DJ Herb and Alien Records
Formerly the dance music buyer for Waterloo Records, Herb, who is also DJ-in-residence at dance club Proteus, established the store as a place that caters not only to ravenous clubgoers hungry for the tracks they can't locate anywhere else, but also to the rapidly growing group of local deejays desperate for the new releases. In addition to the racks of various club music - jungle, house, hard house, techno, ambient, and trance - Alien also stocks a supply of deejay-related necessities from new styluses to turntable mats and even a smattering of clubwear (the official Alien Records T-shirts are the thing to wear at the moment).
"Basically, I just wasn't getting a whole lot of support over at Waterloo," says Herb. "They're a big operation, and they just didn't really care about how many 12-inchers they sold or the people who shopped for them there. So it was simply out of necessity, basically, that I opened Alien.
"Besides us, there's really only Clubland, and he tends to cater to the gay crowd, which is over in that area. Roger [Wilson, the former dance buyer for Sound Exchange] is fixing to open up a store on Lamar where CD Warehouse was. Other than that, we're it."

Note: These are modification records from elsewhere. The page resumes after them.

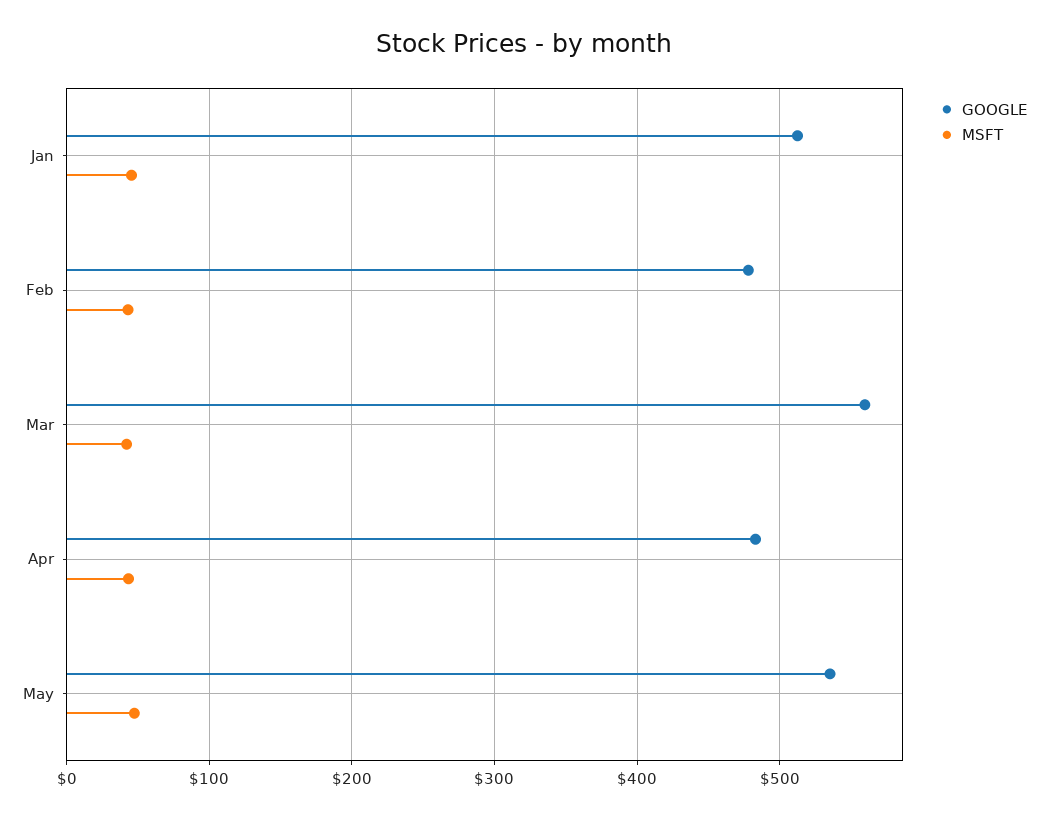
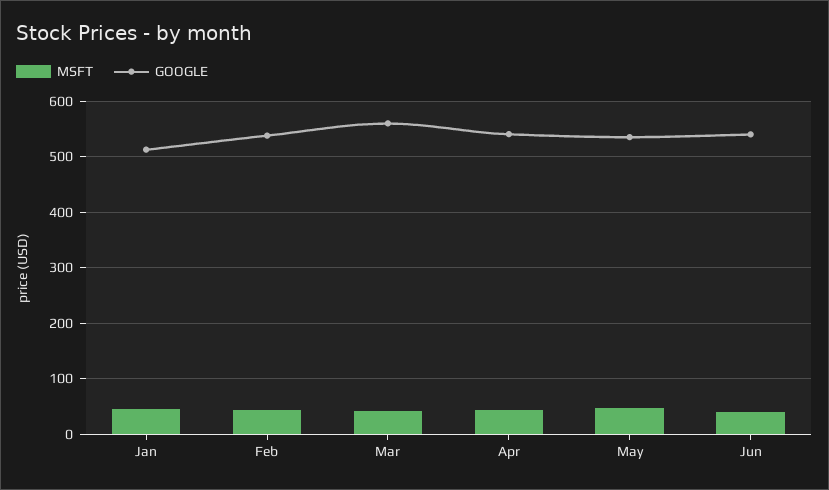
GOOGLE, Feb: 480 -> 540
GOOGLE, Apr: 480 -> 540
MSFT, Jun: none -> 40
GOOGLE, Jun: none -> 540

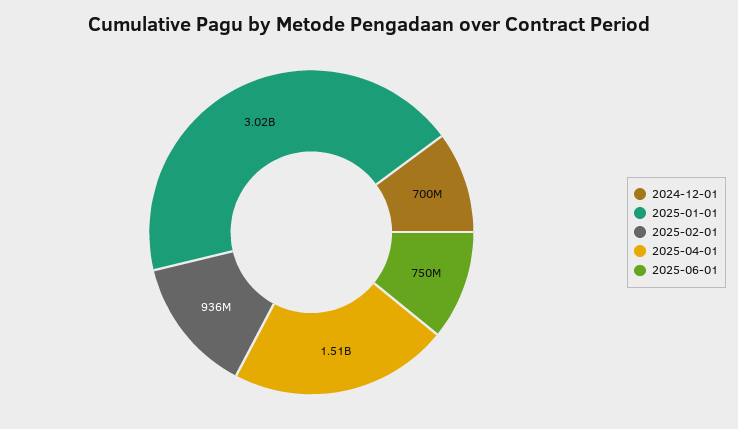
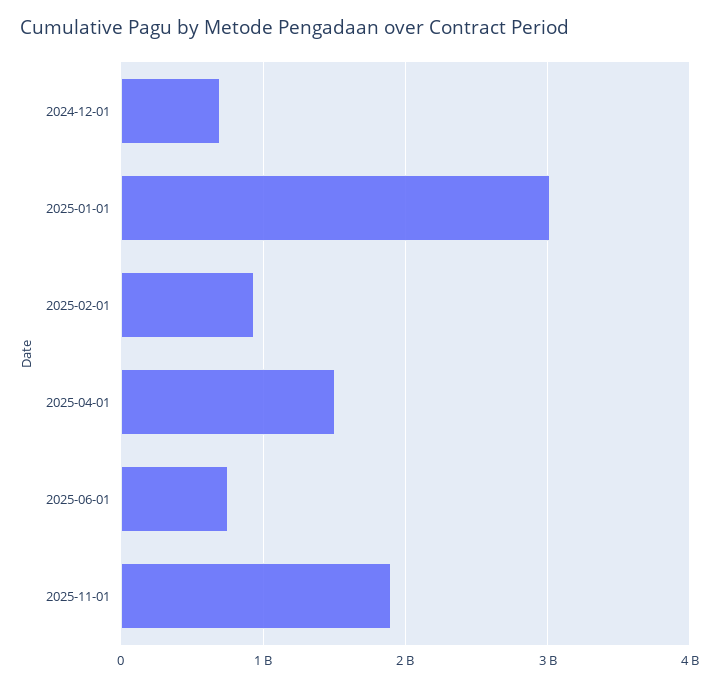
2025-11-01: none -> 1900000000

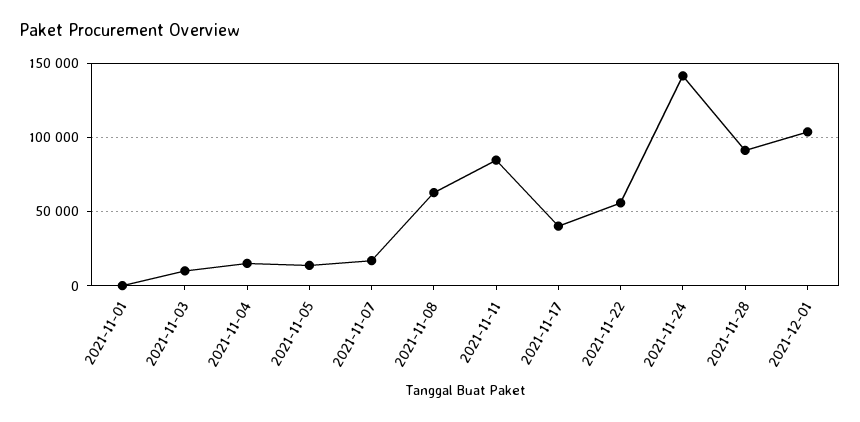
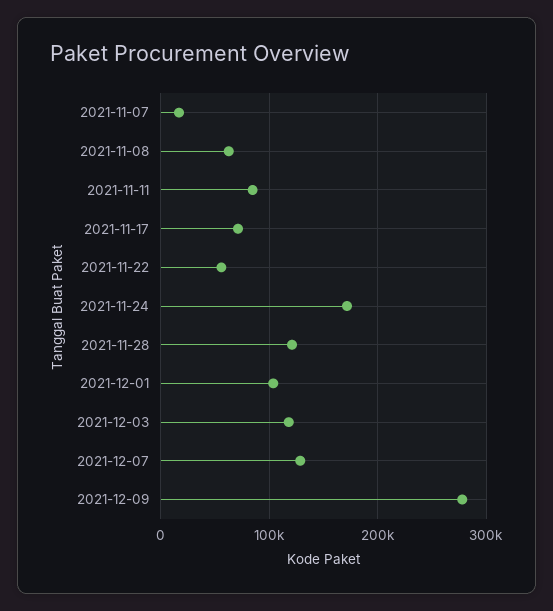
2021-11-01: 0 -> none
2021-11-03: 10000 -> none
2021-11-04: 15000 -> none
2021-11-05: 15000 -> none
2021-11-17: 40000 -> 70000
2021-11-24: 140000 -> 170000
2021-11-28: 90000 -> 120000
2021-12-03: none -> 120000
2021-12-07: none -> 130000
2021-12-09: none -> 280000

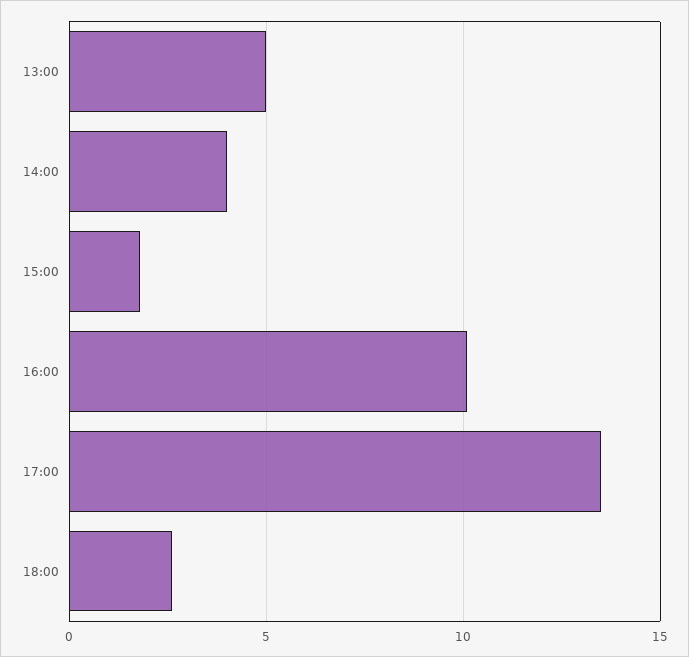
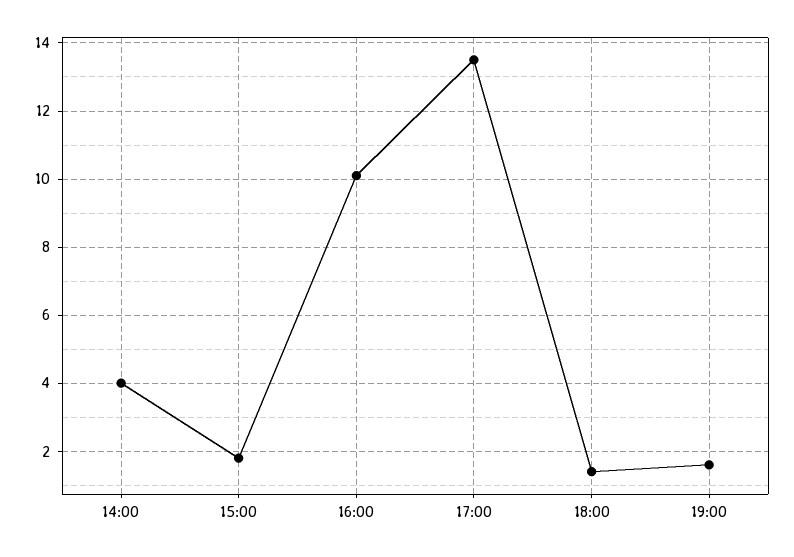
13:00: 5 -> none
18:00: 2.5 -> 1.5
19:00: none -> 1.5

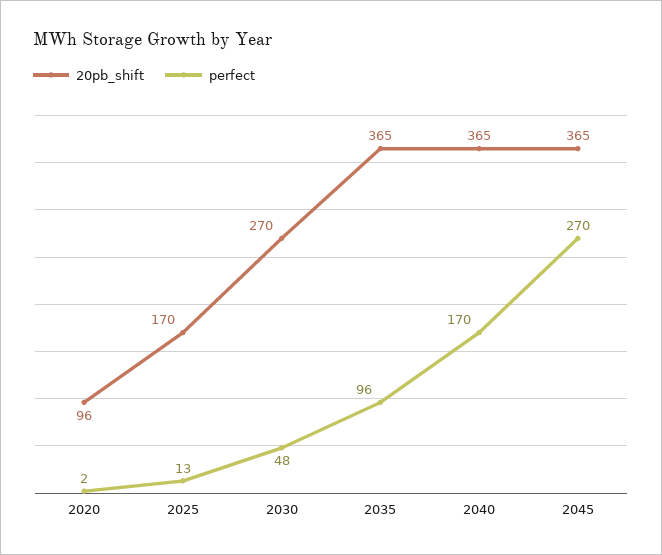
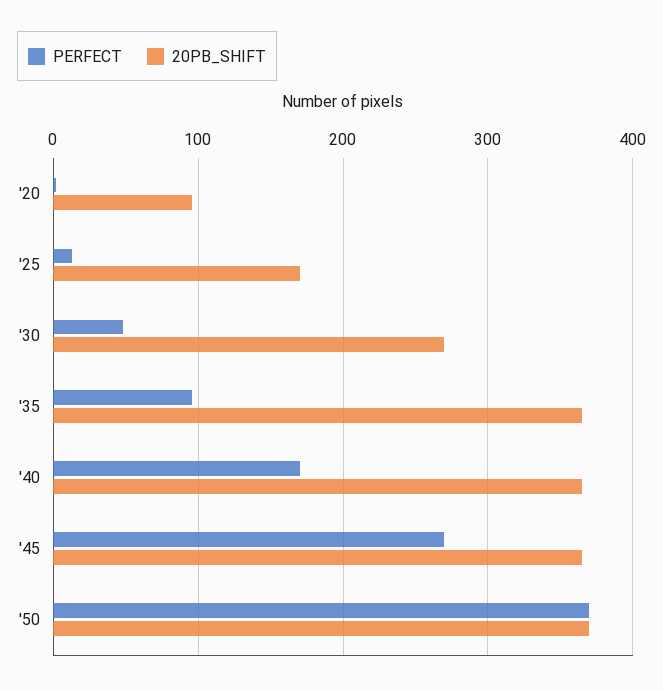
perfect, '50: none -> 370
20pb_shift, '50: none -> 370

Despite the fact that Alien is barely eight weeks old, Herb, who's been deejaying professionally going on eight years, already has plans for expansion of the budding Alien Records operation. "There's plans for a label that's going to be starting out of the back [of the store]. I don't know if it's going to be called Alien Records, The Label, or what, but we're going to have a studio back there, with samplers, drum machines, a new Yamaha digital mixer, a new Ensonic EPS-16 and ASR-2 - all that kind of stuff. These are projects that I'd been working on anyway, and we're just going to move them down there, get some more people involved, have more equipment, bigger computers, that sort of thing.
"That should be happening in about a month and a half. We just laid carpet in the back room, and as soon as I get to know and master the equipment well enough to feel I can do what someone might want, we'll be opening it up to the public."